Only the lines below from the one containing "[9,633,390,670] Zloděj může" to the one containing "[9,757,367,794] Opravář našel" should be repeated, both included and unchanged.
*** Available records Section Begins ***
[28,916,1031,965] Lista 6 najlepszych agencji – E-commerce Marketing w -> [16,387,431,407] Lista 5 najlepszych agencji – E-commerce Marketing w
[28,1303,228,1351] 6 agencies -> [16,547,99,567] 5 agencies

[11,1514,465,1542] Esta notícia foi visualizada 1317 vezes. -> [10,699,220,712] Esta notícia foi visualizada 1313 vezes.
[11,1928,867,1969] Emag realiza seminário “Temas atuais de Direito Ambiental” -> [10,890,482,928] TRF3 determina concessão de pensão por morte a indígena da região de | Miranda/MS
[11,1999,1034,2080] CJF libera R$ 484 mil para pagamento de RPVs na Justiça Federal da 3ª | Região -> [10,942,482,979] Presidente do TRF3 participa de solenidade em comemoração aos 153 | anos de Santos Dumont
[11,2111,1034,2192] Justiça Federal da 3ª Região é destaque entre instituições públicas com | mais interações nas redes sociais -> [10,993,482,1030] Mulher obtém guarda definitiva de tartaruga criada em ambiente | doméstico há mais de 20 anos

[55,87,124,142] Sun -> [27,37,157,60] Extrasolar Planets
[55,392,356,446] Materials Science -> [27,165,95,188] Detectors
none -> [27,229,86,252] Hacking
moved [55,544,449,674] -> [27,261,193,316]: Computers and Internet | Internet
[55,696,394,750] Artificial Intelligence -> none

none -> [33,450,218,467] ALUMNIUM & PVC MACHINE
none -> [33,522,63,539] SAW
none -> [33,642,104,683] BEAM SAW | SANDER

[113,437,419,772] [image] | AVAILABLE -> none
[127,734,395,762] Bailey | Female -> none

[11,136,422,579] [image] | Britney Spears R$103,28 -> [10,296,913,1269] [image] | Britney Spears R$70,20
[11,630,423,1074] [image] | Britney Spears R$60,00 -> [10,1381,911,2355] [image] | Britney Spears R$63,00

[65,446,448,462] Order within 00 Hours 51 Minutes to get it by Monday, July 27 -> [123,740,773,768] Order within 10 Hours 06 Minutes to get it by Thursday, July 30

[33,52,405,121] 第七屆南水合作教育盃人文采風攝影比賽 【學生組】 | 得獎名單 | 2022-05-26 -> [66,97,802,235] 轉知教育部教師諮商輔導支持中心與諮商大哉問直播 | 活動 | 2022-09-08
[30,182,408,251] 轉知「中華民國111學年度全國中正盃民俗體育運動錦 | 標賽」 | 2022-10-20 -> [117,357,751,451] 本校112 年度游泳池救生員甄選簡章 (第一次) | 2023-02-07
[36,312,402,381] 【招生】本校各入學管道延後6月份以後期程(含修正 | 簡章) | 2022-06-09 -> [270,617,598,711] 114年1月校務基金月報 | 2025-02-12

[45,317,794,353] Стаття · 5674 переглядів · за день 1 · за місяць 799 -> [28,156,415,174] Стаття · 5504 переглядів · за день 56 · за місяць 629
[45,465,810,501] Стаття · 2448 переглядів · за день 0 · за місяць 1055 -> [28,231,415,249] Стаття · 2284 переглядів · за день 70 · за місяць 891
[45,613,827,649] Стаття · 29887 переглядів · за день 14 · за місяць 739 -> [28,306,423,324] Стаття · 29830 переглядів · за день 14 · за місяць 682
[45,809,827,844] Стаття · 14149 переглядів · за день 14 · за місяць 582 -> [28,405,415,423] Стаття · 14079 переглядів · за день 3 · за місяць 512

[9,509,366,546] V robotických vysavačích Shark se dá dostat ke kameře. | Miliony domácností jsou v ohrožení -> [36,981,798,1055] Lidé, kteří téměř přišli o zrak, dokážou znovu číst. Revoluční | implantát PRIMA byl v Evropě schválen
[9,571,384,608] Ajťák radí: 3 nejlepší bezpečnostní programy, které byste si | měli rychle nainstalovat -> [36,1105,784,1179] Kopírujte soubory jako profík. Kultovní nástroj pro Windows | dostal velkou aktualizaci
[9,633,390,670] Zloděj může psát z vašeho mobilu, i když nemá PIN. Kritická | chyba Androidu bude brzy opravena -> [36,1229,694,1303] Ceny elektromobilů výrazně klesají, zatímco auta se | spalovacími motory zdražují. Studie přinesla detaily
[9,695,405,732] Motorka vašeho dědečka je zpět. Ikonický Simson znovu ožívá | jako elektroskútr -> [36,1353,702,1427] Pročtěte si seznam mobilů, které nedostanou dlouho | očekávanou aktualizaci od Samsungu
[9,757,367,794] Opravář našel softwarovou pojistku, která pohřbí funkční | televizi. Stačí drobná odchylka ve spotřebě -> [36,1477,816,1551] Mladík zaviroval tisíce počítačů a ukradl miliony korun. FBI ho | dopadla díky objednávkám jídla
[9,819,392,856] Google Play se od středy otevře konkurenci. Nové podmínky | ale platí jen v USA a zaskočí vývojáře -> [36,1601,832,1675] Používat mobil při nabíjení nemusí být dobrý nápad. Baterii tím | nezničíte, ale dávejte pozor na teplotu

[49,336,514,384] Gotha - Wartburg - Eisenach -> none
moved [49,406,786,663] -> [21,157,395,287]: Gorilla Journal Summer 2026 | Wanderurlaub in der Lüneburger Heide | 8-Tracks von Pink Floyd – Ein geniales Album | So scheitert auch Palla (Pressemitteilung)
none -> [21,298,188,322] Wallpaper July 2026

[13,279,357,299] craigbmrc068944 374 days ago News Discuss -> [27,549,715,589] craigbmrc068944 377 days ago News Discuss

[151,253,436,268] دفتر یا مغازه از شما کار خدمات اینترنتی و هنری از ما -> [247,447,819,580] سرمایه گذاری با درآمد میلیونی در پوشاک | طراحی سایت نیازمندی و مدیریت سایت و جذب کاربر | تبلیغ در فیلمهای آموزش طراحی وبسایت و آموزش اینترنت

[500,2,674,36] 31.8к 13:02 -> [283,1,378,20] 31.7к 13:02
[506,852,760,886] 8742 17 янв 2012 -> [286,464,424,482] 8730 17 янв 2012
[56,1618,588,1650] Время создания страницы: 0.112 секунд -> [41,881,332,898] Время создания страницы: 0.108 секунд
*** Available records Section Ends ***
* _Your response_
[9,633,390,670] Zloděj může psát z vašeho mobilu, i když nemá PIN. Kritická | chyba Androidu bude brzy opravena -> [36,1229,694,1303] Ceny elektromobilů výrazně klesají, zatímco auta se | spalovacími motory zdražují. Studie přinesla detaily
[9,695,405,732] Motorka vašeho dědečka je zpět. Ikonický Simson znovu ožívá | jako elektroskútr -> [36,1353,702,1427] Pročtěte si seznam mobilů, které nedostanou dlouho | očekávanou aktualizaci od Samsungu
[9,757,367,794] Opravář našel softwarovou pojistku, která pohřbí funkční | televizi. Stačí drobná odchylka ve spotřebě -> [36,1477,816,1551] Mladík zaviroval tisíce počítačů a ukradl miliony korun. FBI ho | dopadla díky objednávkám jídla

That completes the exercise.